Start of Data records

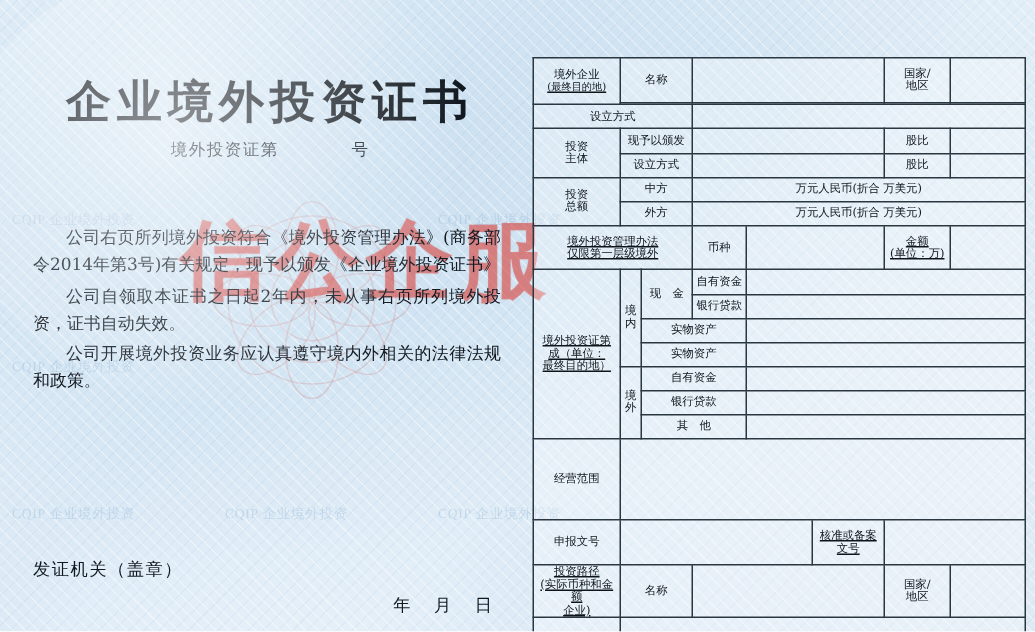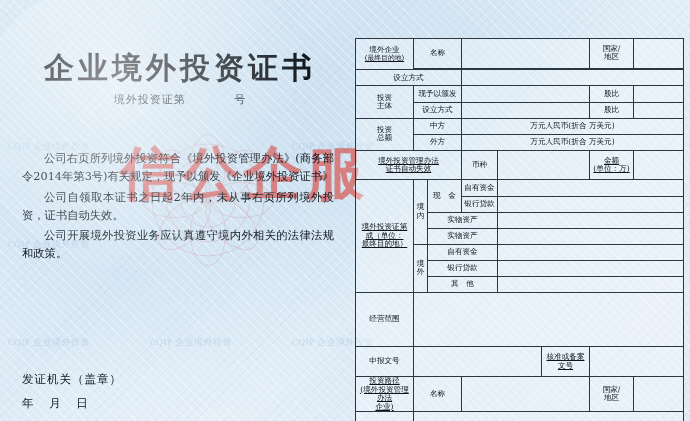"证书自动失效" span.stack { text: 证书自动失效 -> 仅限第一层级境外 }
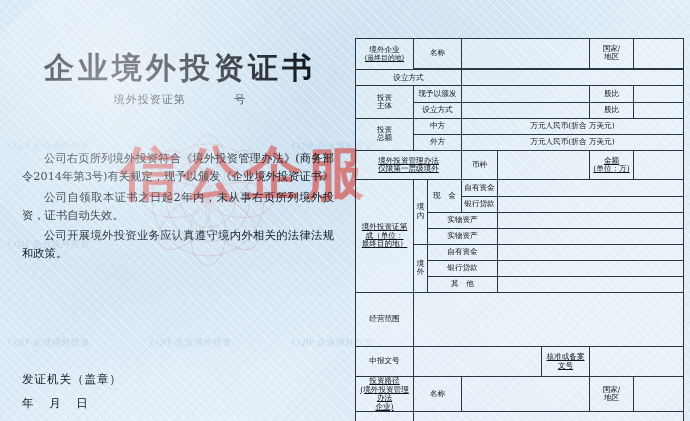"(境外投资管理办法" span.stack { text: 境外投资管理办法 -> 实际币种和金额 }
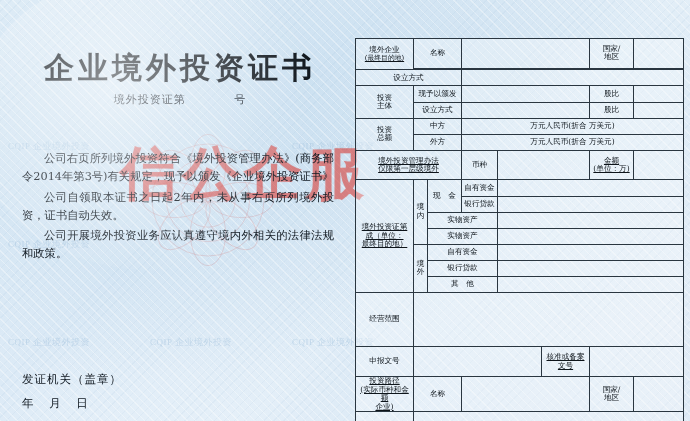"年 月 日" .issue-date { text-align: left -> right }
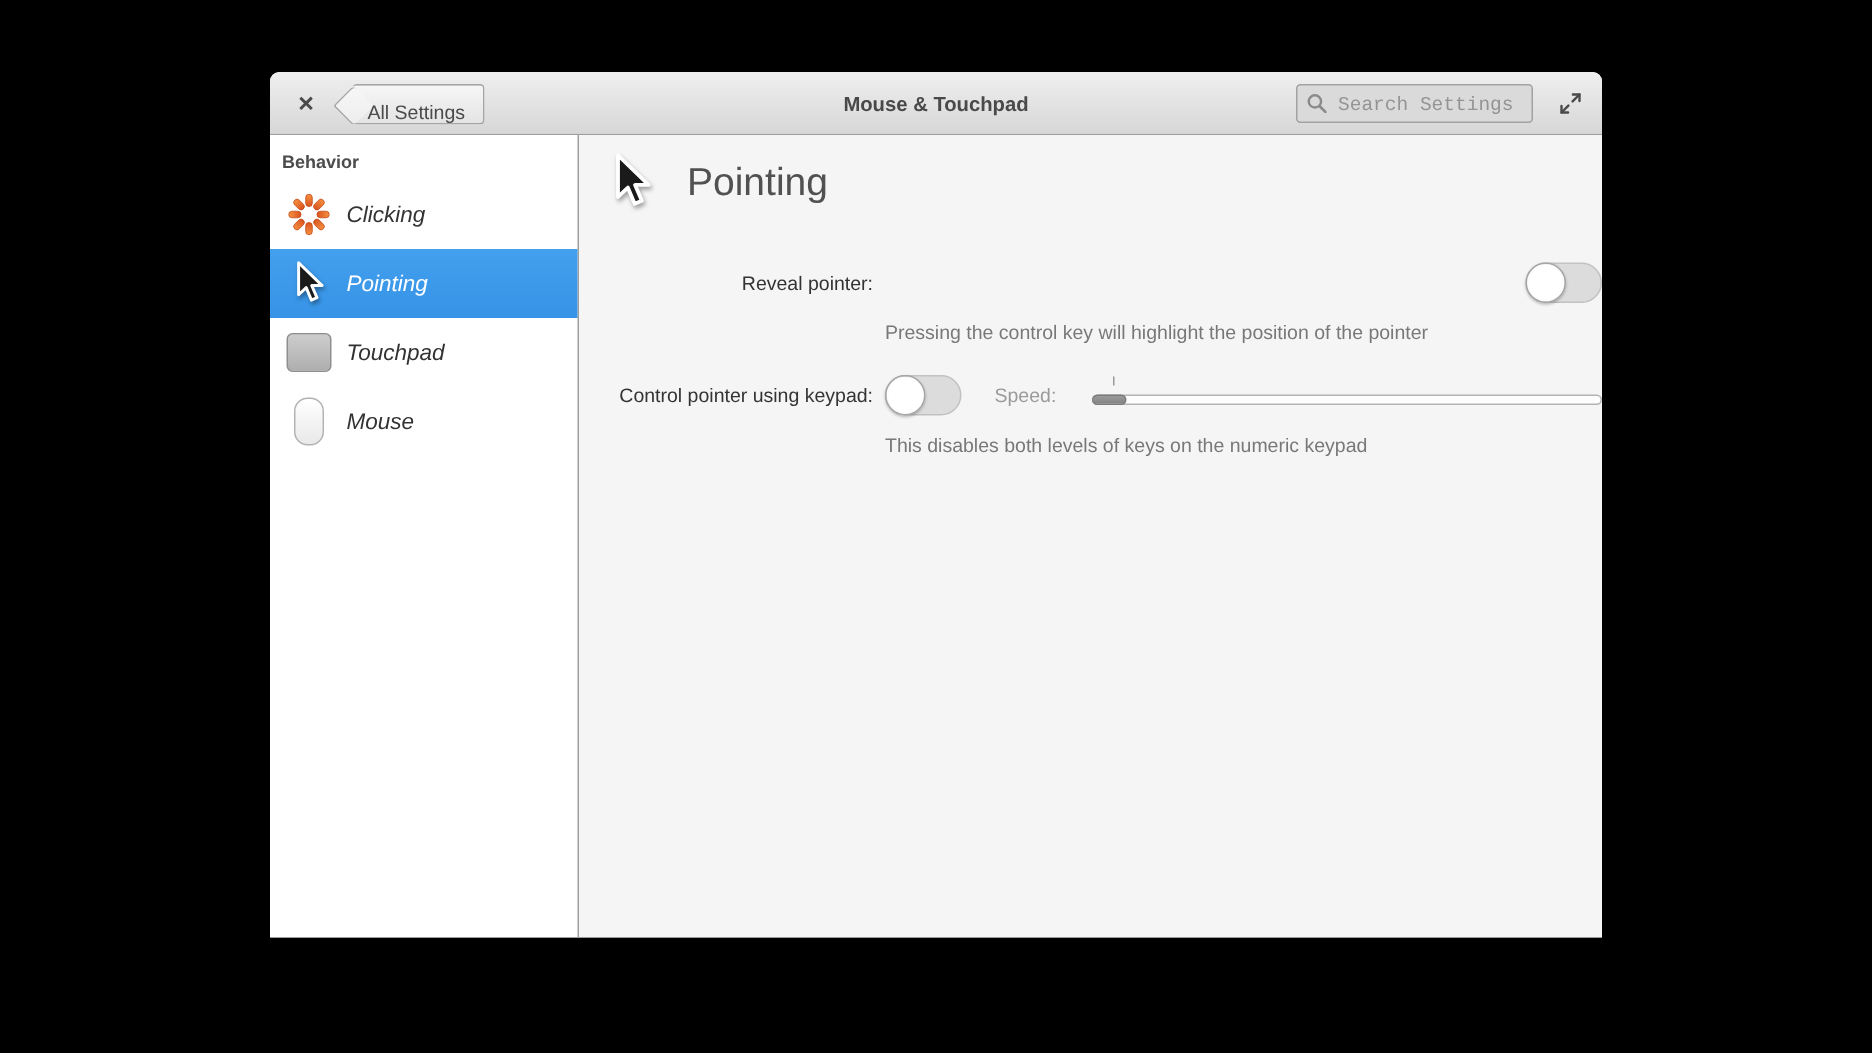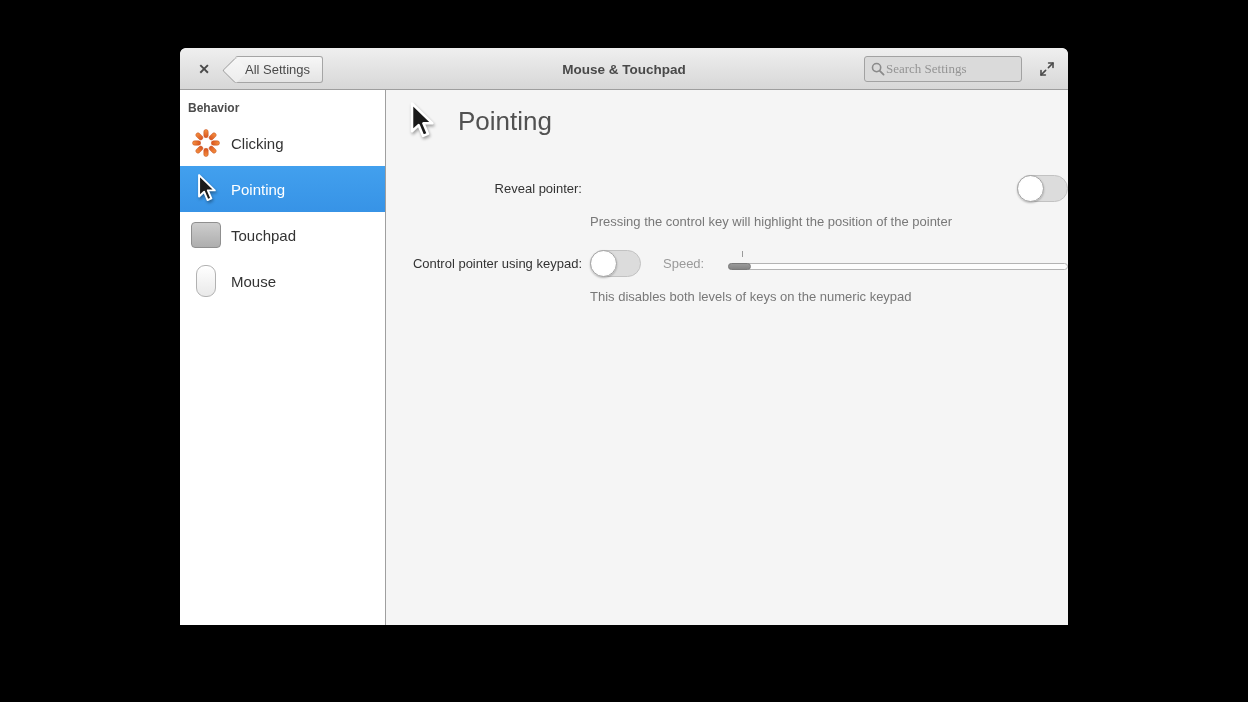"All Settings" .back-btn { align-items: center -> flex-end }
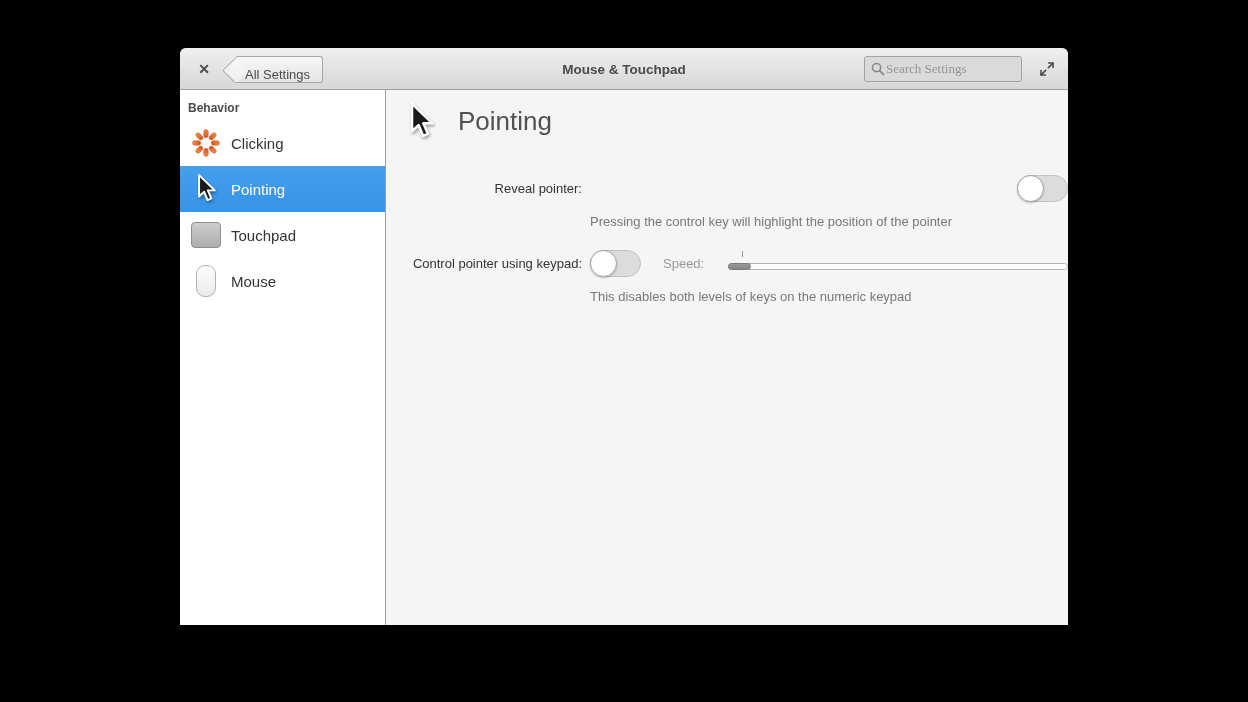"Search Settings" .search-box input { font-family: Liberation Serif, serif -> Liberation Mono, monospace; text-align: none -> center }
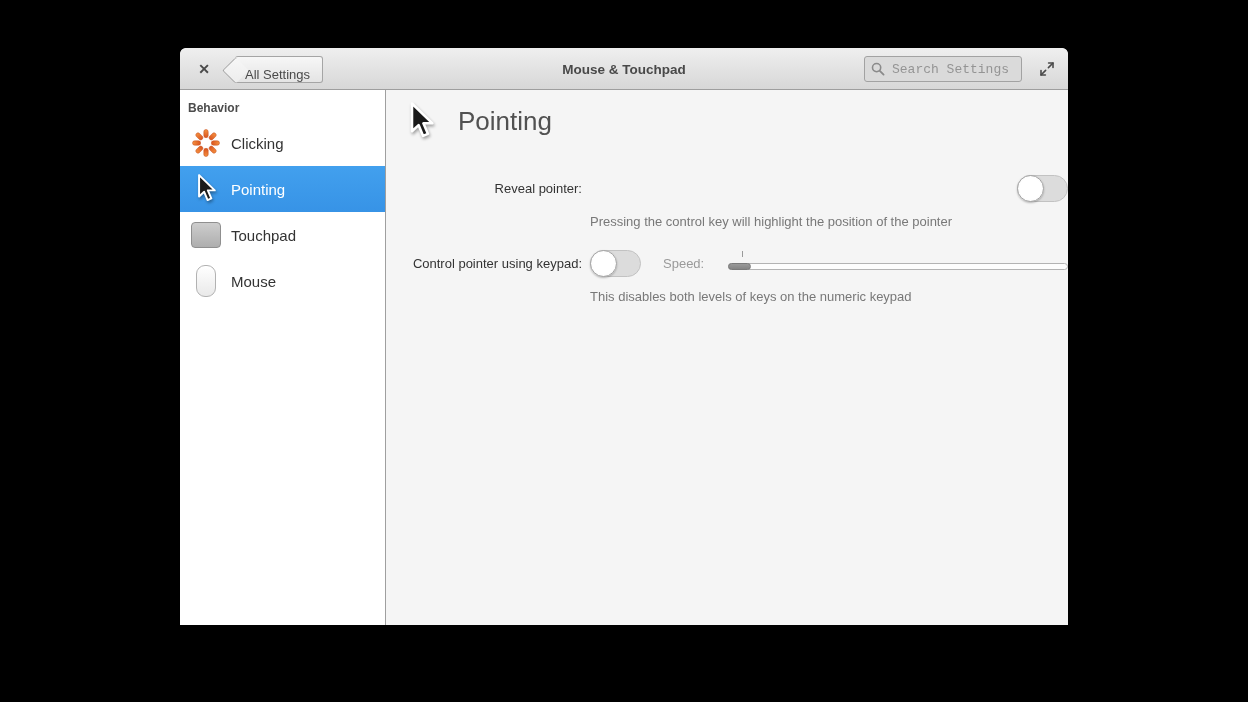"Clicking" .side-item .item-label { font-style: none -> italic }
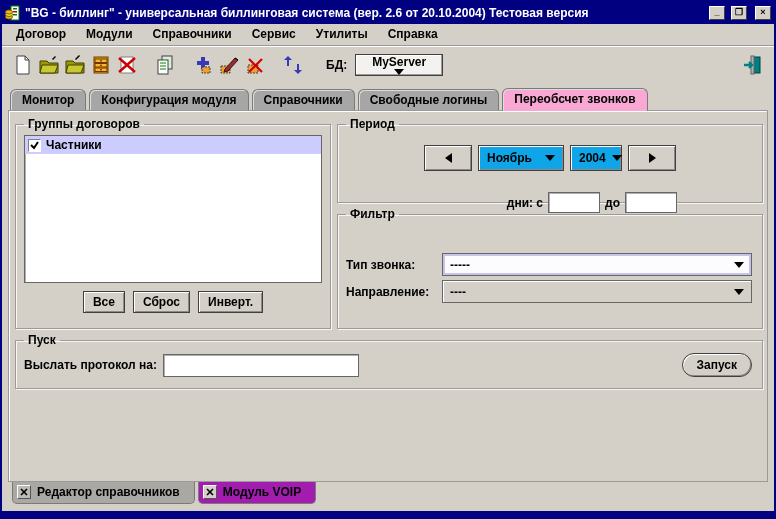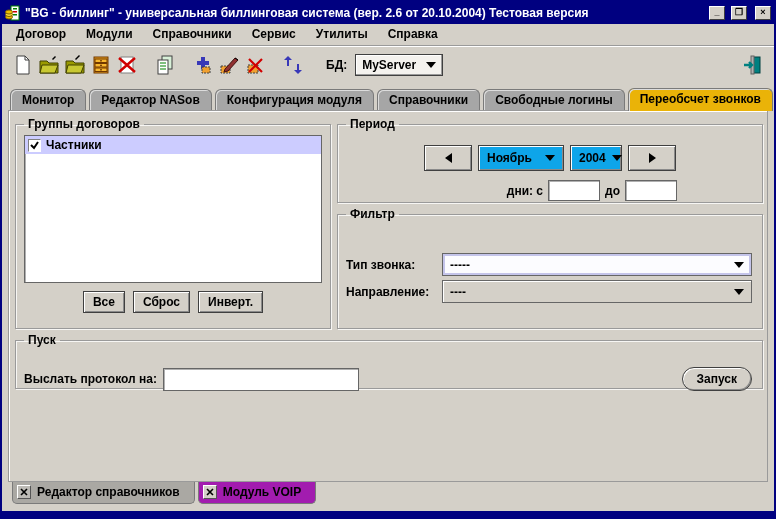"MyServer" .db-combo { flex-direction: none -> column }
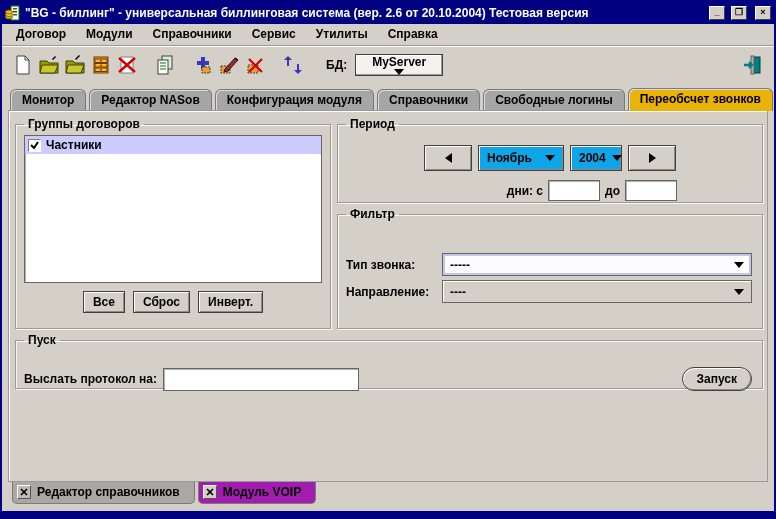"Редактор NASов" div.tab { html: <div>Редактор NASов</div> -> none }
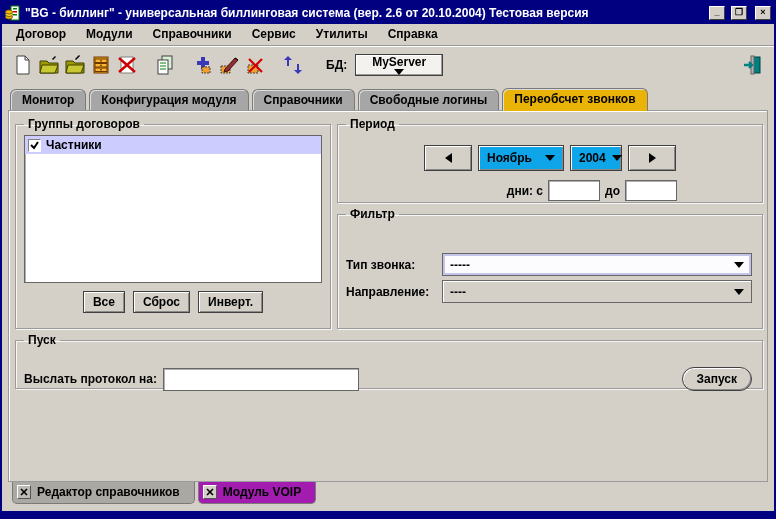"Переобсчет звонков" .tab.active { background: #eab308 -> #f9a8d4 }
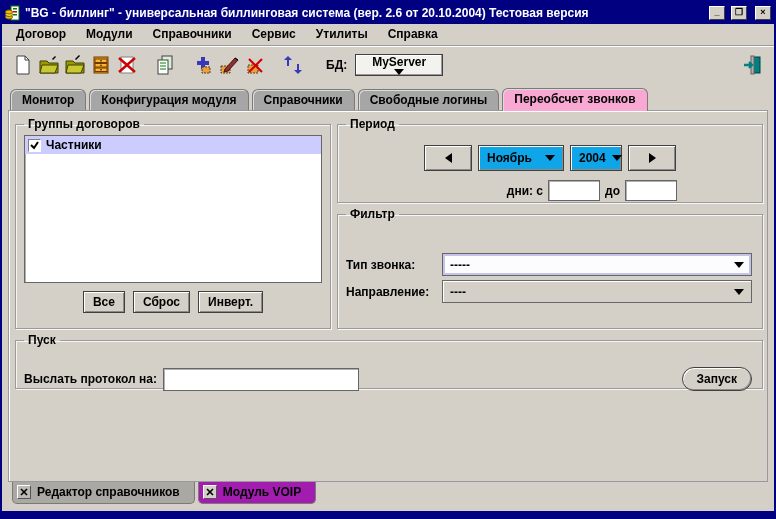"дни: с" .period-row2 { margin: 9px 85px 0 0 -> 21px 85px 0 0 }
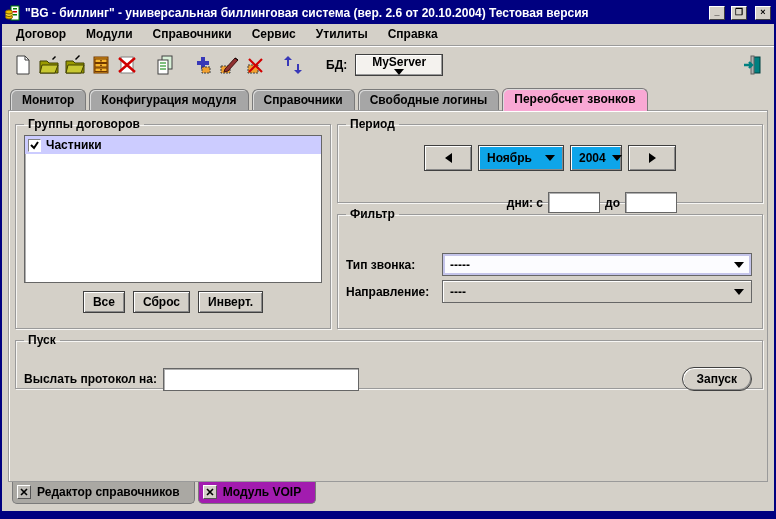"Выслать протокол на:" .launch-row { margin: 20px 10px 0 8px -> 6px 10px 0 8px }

End of Data records

Exercise:
Reproduce only the lines from the line that holds "margin: 9px 85px" through the end of the records, exactly as they stand, both ends included and pictures excluded.

Expected output:
"дни: с" .period-row2 { margin: 9px 85px 0 0 -> 21px 85px 0 0 }
"Выслать протокол на:" .launch-row { margin: 20px 10px 0 8px -> 6px 10px 0 8px }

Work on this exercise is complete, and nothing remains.